* Activity *
Would you copy the material below word for word, beginning with its first line and ending with the line that contains "roll | p: 0.207 -> 0.166"?

+-------+

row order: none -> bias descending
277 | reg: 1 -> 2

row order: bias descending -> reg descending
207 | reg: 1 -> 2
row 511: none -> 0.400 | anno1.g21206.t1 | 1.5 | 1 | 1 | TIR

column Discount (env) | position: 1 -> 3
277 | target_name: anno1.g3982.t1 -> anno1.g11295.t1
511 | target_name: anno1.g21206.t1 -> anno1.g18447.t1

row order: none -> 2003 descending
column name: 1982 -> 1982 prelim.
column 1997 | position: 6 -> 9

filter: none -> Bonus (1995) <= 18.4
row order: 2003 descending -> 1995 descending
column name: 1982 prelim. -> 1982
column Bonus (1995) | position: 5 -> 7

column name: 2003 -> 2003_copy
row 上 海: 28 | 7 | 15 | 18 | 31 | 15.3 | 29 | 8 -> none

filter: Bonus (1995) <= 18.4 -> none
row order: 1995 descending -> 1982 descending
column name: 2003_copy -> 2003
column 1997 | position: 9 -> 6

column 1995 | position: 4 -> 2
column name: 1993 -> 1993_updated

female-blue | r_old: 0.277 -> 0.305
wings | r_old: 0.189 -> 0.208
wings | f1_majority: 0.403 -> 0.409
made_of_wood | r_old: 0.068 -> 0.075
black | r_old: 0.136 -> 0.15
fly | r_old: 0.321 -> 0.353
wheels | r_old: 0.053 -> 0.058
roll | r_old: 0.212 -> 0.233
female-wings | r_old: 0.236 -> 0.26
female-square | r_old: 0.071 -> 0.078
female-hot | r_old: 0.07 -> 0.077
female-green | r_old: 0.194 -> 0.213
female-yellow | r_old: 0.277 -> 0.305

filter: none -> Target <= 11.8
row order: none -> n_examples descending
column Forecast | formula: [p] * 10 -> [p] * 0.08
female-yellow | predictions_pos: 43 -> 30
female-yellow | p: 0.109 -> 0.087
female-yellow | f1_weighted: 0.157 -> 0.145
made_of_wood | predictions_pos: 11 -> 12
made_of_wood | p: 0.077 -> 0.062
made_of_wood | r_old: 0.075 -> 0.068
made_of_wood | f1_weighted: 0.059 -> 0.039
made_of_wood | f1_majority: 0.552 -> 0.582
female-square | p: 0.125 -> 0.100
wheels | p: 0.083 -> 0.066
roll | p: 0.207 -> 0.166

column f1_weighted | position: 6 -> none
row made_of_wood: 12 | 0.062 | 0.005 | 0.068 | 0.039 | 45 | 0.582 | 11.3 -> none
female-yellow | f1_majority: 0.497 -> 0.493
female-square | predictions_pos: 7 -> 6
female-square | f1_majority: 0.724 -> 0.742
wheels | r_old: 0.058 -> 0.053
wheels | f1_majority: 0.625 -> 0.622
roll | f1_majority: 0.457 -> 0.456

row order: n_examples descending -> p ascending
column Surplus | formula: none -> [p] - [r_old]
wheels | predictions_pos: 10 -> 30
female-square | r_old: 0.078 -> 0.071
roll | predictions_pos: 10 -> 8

+-------+

* Solved problem *
row order: none -> bias descending
277 | reg: 1 -> 2

row order: bias descending -> reg descending
207 | reg: 1 -> 2
row 511: none -> 0.400 | anno1.g21206.t1 | 1.5 | 1 | 1 | TIR

column Discount (env) | position: 1 -> 3
277 | target_name: anno1.g3982.t1 -> anno1.g11295.t1
511 | target_name: anno1.g21206.t1 -> anno1.g18447.t1

row order: none -> 2003 descending
column name: 1982 -> 1982 prelim.
column 1997 | position: 6 -> 9

filter: none -> Bonus (1995) <= 18.4
row order: 2003 descending -> 1995 descending
column name: 1982 prelim. -> 1982
column Bonus (1995) | position: 5 -> 7

column name: 2003 -> 2003_copy
row 上 海: 28 | 7 | 15 | 18 | 31 | 15.3 | 29 | 8 -> none

filter: Bonus (1995) <= 18.4 -> none
row order: 1995 descending -> 1982 descending
column name: 2003_copy -> 2003
column 1997 | position: 9 -> 6

column 1995 | position: 4 -> 2
column name: 1993 -> 1993_updated

female-blue | r_old: 0.277 -> 0.305
wings | r_old: 0.189 -> 0.208
wings | f1_majority: 0.403 -> 0.409
made_of_wood | r_old: 0.068 -> 0.075
black | r_old: 0.136 -> 0.15
fly | r_old: 0.321 -> 0.353
wheels | r_old: 0.053 -> 0.058
roll | r_old: 0.212 -> 0.233
female-wings | r_old: 0.236 -> 0.26
female-square | r_old: 0.071 -> 0.078
female-hot | r_old: 0.07 -> 0.077
female-green | r_old: 0.194 -> 0.213
female-yellow | r_old: 0.277 -> 0.305

filter: none -> Target <= 11.8
row order: none -> n_examples descending
column Forecast | formula: [p] * 10 -> [p] * 0.08
female-yellow | predictions_pos: 43 -> 30
female-yellow | p: 0.109 -> 0.087
female-yellow | f1_weighted: 0.157 -> 0.145
made_of_wood | predictions_pos: 11 -> 12
made_of_wood | p: 0.077 -> 0.062
made_of_wood | r_old: 0.075 -> 0.068
made_of_wood | f1_weighted: 0.059 -> 0.039
made_of_wood | f1_majority: 0.552 -> 0.582
female-square | p: 0.125 -> 0.100
wheels | p: 0.083 -> 0.066
roll | p: 0.207 -> 0.166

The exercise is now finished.